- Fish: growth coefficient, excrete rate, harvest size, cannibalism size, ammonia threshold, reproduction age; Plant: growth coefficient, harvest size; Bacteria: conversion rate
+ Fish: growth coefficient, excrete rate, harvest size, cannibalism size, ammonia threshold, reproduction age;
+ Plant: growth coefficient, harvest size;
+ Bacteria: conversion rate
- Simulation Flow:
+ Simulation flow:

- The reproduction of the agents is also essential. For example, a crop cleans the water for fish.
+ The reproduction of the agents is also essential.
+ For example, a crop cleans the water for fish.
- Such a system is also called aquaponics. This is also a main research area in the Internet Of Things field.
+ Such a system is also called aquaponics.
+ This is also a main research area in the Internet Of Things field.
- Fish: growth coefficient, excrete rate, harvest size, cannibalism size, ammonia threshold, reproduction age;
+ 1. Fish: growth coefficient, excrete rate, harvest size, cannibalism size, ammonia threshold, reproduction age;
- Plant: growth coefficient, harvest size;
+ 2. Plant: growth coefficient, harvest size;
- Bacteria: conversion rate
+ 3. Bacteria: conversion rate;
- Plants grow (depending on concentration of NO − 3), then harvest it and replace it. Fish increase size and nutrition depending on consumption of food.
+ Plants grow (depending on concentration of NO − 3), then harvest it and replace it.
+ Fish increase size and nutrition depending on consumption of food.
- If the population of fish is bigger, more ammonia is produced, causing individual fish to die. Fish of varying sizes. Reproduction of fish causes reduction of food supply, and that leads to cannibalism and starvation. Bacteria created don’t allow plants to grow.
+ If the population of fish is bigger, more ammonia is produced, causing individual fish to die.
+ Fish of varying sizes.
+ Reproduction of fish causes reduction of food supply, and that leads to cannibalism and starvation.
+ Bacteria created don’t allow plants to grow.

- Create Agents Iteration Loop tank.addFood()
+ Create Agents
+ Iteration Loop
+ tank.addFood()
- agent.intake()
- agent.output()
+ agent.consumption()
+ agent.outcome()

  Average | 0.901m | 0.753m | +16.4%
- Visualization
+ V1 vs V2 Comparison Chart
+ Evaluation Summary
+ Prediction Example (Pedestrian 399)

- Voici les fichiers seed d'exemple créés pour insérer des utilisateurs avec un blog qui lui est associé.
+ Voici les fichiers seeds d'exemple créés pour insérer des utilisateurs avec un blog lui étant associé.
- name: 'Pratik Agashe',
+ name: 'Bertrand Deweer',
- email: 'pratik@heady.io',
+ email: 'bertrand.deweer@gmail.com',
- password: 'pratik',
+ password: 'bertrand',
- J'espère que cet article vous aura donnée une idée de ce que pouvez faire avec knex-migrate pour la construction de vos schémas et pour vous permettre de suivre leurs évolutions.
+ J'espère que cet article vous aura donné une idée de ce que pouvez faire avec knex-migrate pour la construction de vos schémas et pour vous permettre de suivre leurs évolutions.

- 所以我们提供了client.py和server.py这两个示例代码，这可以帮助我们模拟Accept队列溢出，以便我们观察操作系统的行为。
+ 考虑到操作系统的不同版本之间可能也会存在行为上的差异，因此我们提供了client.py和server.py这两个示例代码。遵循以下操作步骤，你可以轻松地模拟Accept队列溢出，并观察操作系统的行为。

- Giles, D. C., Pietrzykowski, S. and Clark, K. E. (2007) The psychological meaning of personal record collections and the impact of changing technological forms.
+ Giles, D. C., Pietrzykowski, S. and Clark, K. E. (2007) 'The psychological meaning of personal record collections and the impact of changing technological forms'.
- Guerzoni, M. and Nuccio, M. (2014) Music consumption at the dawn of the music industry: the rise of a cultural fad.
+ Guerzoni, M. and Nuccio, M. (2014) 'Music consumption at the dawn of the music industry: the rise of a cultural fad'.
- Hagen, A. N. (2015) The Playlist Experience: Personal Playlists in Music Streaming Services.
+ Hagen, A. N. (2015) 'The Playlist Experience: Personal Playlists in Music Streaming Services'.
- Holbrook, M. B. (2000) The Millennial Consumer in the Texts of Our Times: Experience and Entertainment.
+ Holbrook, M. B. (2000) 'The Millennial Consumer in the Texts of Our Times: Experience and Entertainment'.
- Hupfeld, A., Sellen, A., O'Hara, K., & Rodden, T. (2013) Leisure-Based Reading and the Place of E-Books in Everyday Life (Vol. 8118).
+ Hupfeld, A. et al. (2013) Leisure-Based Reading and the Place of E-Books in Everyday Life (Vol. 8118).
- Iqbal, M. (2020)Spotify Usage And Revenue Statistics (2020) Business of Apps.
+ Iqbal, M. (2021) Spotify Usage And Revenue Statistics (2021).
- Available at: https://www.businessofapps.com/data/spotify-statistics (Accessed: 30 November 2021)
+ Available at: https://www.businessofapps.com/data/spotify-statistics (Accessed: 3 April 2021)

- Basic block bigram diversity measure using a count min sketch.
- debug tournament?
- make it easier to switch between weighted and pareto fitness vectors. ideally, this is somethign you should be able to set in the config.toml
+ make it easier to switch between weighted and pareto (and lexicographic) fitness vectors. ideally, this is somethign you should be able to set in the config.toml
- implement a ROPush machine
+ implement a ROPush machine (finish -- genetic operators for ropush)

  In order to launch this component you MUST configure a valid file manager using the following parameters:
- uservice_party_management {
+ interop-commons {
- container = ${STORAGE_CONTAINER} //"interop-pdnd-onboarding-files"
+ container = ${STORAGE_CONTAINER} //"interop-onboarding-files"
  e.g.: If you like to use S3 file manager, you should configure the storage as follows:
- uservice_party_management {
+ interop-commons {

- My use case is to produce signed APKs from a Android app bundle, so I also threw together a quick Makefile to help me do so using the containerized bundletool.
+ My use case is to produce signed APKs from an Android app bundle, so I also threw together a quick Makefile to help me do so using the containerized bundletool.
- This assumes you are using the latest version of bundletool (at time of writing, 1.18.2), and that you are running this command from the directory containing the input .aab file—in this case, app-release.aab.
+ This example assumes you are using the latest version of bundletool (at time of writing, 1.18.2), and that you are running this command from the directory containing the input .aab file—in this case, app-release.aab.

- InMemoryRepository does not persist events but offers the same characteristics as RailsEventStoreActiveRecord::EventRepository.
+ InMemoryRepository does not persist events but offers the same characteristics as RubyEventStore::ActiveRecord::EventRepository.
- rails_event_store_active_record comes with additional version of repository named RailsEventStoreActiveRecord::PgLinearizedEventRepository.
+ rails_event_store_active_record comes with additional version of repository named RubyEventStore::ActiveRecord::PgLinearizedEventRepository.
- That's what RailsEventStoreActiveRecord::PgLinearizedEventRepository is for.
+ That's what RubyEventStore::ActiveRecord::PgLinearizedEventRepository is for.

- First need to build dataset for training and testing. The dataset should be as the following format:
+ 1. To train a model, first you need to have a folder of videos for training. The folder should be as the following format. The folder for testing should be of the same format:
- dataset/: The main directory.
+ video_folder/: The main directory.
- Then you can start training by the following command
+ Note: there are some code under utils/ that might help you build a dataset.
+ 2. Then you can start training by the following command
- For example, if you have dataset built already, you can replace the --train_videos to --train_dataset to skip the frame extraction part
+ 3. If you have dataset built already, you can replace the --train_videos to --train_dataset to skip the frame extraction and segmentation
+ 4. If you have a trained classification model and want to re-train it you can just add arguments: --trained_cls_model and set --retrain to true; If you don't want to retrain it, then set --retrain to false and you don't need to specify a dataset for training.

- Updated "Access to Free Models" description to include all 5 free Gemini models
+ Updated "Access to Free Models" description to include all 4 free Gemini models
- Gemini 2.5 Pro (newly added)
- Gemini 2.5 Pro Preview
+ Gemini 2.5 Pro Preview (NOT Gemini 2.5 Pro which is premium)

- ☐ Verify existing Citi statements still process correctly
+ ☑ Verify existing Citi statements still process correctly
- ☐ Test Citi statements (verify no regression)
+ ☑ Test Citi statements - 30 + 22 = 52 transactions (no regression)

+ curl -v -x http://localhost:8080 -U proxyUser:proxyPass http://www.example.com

##############################

### What is needed
Print nothing but the lines from the line with "transactions (no regression)" to the last line of the records above. Both of those lines count.

### Expected answer
+ ☑ Test Citi statements - 30 + 22 = 52 transactions (no regression)

+ curl -v -x http://localhost:8080 -U proxyUser:proxyPass http://www.example.com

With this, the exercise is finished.